What's on the horizon for learning and development technologies over the next few years? At Brightwave’s recent Learning Technologies 2011 Exhibition, a group of trainers, training managers, and other learning and development pros offered up their best forecasts. A few highlights from live audience polling:
- 55 percent believe learning technology will — overall — play a “critical role” in improving workplace performance for the next decade; the remaining 45 percent believe it will at least play a supporting role.
- Of all the learning technologies, which ones will have the biggest impact? 36 percent ranked social media and collaboration tools with the highest potential; just behind those were mobile devices and apps (28 percent); and live online training (17 percent).
Want a more detailed outlook for the short term? Tony Bates has an interesting, and more critical, take on the top trends facing the industry this year — it's worthy reading. A few brief excerpts below:
“The wave of new web 2.0 technologies, such as student blogs, wikis, and especially e-portfolios, and open source content management software such as WordPress, are beginning to expose the limitations of commercial or ‘off-the-shelf’ learning management systems. In particular, these new web 2.0 tools enable students as well as instructors to create, load and edit content.”
The Future is Mobile
“Despite current limitations and barriers, the future of online learning is clearly in mobile technologies. Laptops and desktop PCs will remain necessary for specialized learning applications for the next few years, but in 2011 all educational institutions should be thinking of course design and teaching in terms of its transportability to mobile formats.”

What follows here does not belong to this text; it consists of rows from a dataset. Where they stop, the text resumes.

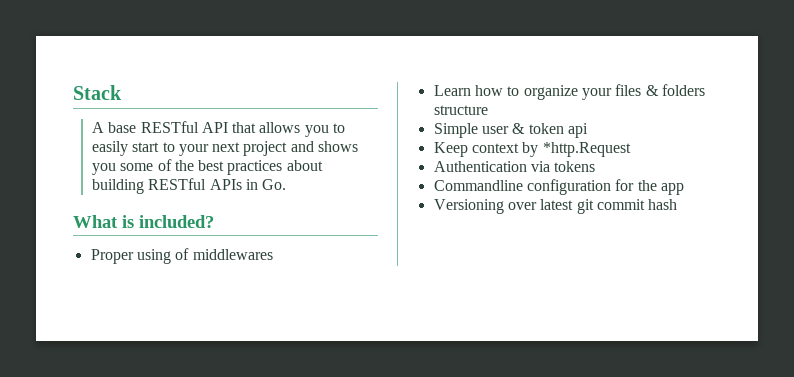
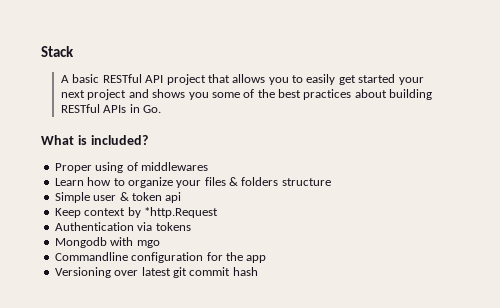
- A base RESTful API that allows you to easily start to your next project and shows you some of the best practices about building RESTful APIs in Go.
+ A basic RESTful API project that allows you to easily get started your next project and shows you some of the best practices about building RESTful APIs in Go.
+ Mongodb with mgo

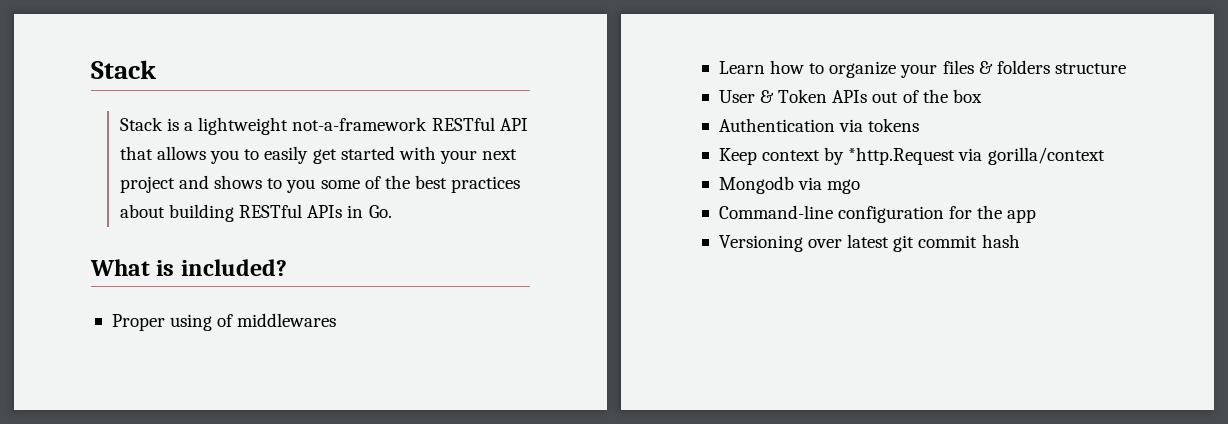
- A basic RESTful API project that allows you to easily get started your next project and shows you some of the best practices about building RESTful APIs in Go.
+ Stack is a lightweight not-a-framework RESTful API that allows you to easily get started with your next project and shows to you some of the best practices about building RESTful APIs in Go.
- Simple user & token api
+ User & Token APIs out of the box
+ Authentication via tokens
- Keep context by *http.Request
- Authentication via tokens
+ Keep context by *http.Request via gorilla/context
- Mongodb with mgo
+ Mongodb via mgo
- Commandline configuration for the app
+ Command-line configuration for the app

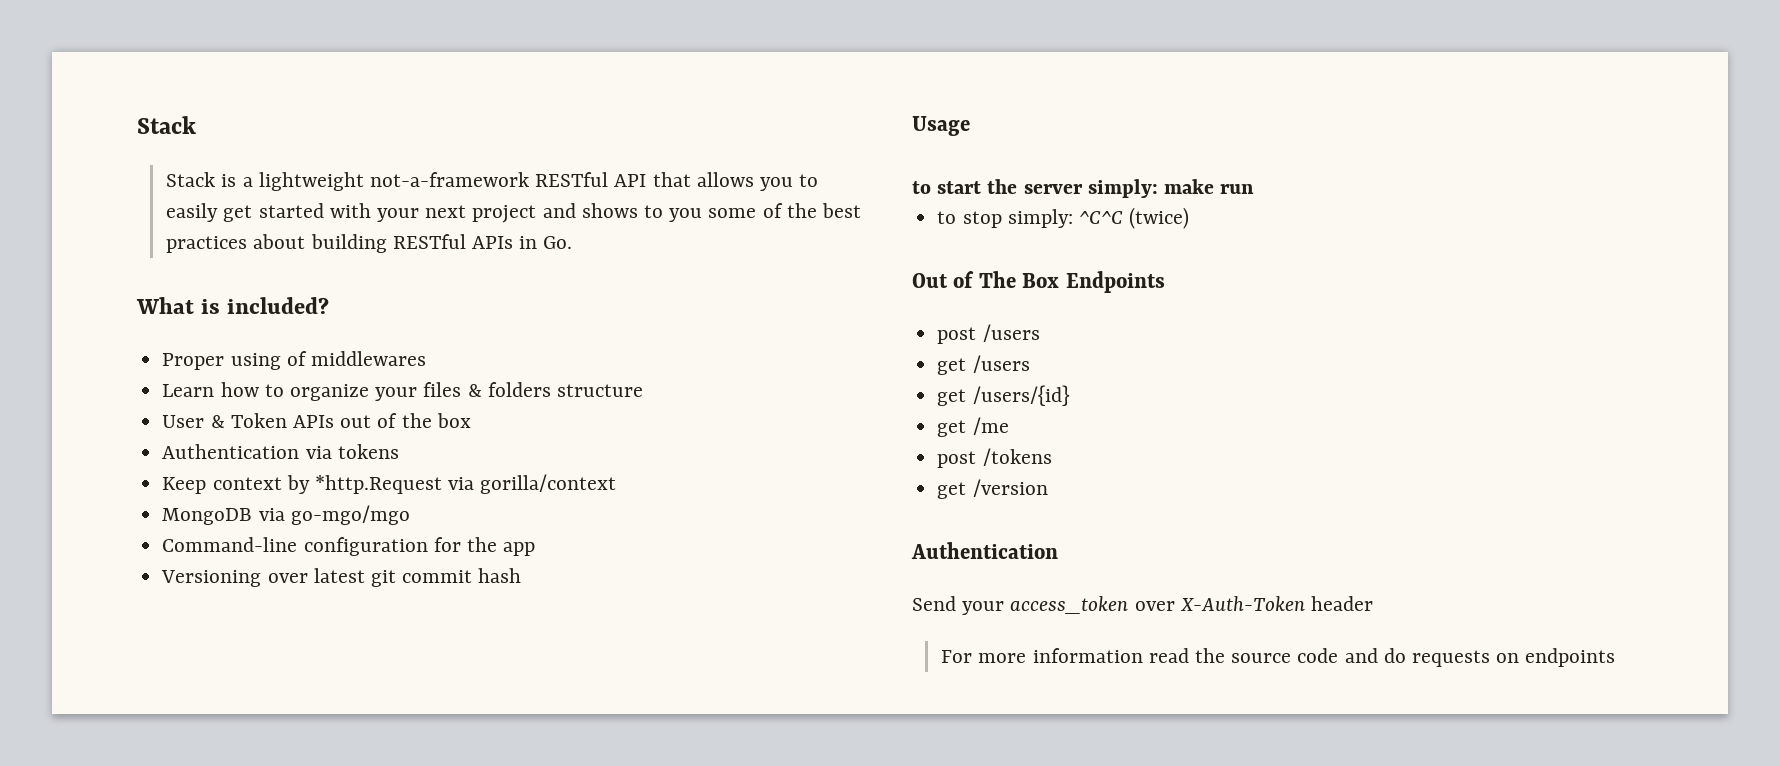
- Mongodb via mgo
+ MongoDB via go-mgo/mgo
+ Usage
+ to start the server simply: make run
+ to stop simply: ^C^C (twice)
+ Out of The Box Endpoints
+ post /users
+ get /users
+ get /users/{id}
+ get /me
+ post /tokens
+ get /version
+ Authentication
+ Send your access_token over X-Auth-Token header
+ For more information read the source code and do requests on endpoints

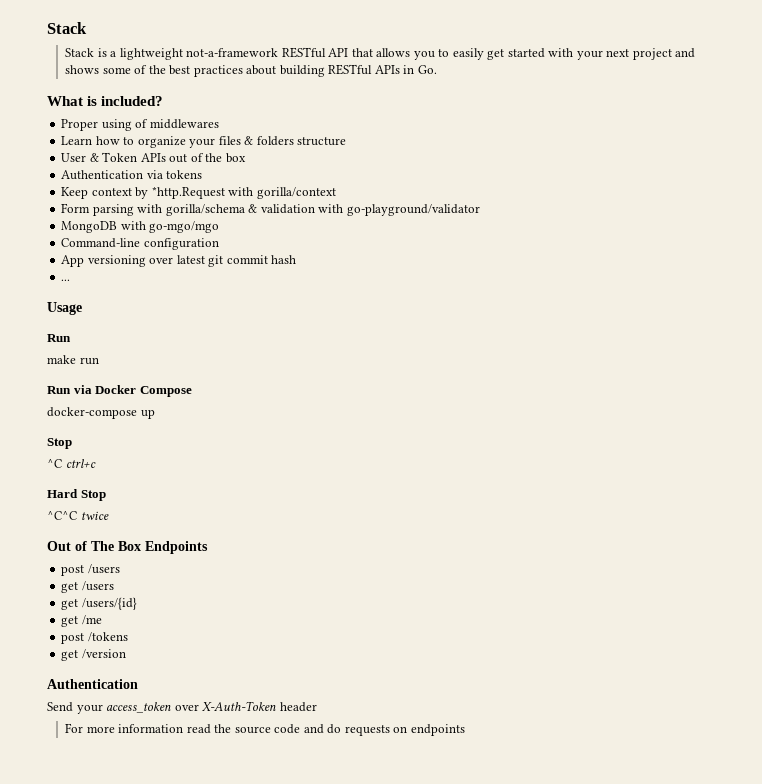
- Stack is a lightweight not-a-framework RESTful API that allows you to easily get started with your next project and shows to you some of the best practices about building RESTful APIs in Go.
+ Stack is a lightweight not-a-framework RESTful API that allows you to easily get started with your next project and shows some of the best practices about building RESTful APIs in Go.
- Keep context by *http.Request via gorilla/context
+ Keep context by *http.Request with gorilla/context
+ Form parsing with gorilla/schema & validation with go-playground/validator
- MongoDB via go-mgo/mgo
+ MongoDB with go-mgo/mgo
- Command-line configuration for the app
- Versioning over latest git commit hash
+ Command-line configuration
+ App versioning over latest git commit hash
+ ...
  Usage
- to start the server simply: make run
- to stop simply: ^C^C (twice)
+ Run
+ make run
+ Run via Docker Compose
+ docker-compose up
+ Stop
+ ^C ctrl+c
+ Hard Stop
+ ^C^C twice

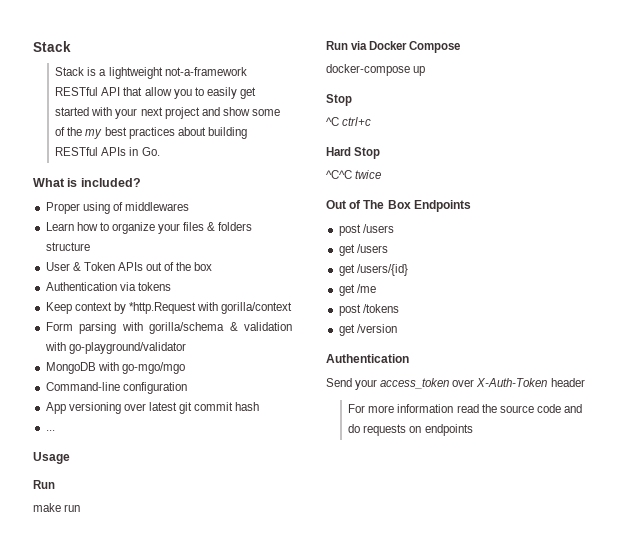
- Stack is a lightweight not-a-framework RESTful API that allows you to easily get started with your next project and shows some of the best practices about building RESTful APIs in Go.
+ Stack is a lightweight not-a-framework RESTful API that allow you to easily get started with your next project and show some of the my best practices about building RESTful APIs in Go.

Open Educational Resources
“The principle of making available online educational materials for free use for educational purposes is hard to argue with. Projects to develop open educational resources have received substantial funding from the Hewlett Foundation, and support from both the World Bank and the Commonwealth of Learning, as well as many institutions, such as MIT, Carnegie Mellon and the British Open University. However, it is a development that still falls far short of its promise.”

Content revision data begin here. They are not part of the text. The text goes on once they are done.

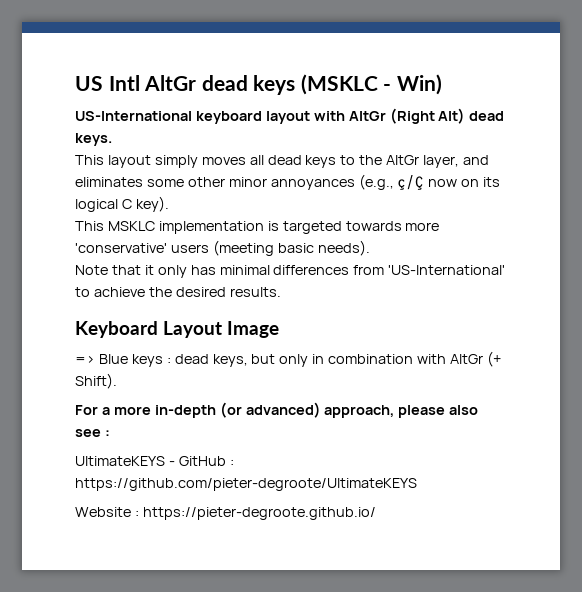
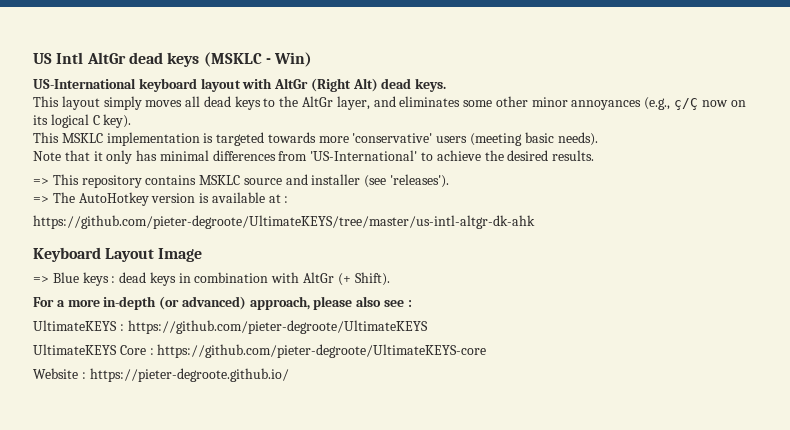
+ => This repository contains MSKLC source and installer (see 'releases').
+ => The AutoHotkey version is available at :
+ https://github.com/pieter-degroote/UltimateKEYS/tree/master/us-intl-altgr-dk-ahk
- => Blue keys : dead keys, but only in combination with AltGr (+ Shift).
+ => Blue keys : dead keys in combination with AltGr (+ Shift).
- UltimateKEYS - GitHub : https://github.com/pieter-degroote/UltimateKEYS
+ UltimateKEYS : https://github.com/pieter-degroote/UltimateKEYS
+ UltimateKEYS Core : https://github.com/pieter-degroote/UltimateKEYS-core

“The use of video in particular is growing. It is now very cheap and easy to use video in short 3-4 minute clips to demonstrate processes, equipment or real life contexts, mainly to support direct online instruction, but also sometimes to encourage analysis of the video material by students themselves, or to enable learners to master a technique or process by repeated playing of the video clip as they practice.”
“Learning analytics is likely to be the next buzzword in online learning… It provides the end-user with tools in the form of a dashboard on the desktop computer that allows the end-user to call up data and easily analyze it in the form of graphs, pie charts, or tables. The main challenges to the use of learning analytics is making sure that data are collected and stored in ways that are useful for the kind of questions asked by end users (for instance, coding courses by the type of delivery, such as blended, hybrid and fully online), training end users such as faculty in the use of such tools, and ensuring that all concerns about privacy and data security are adequately addressed.”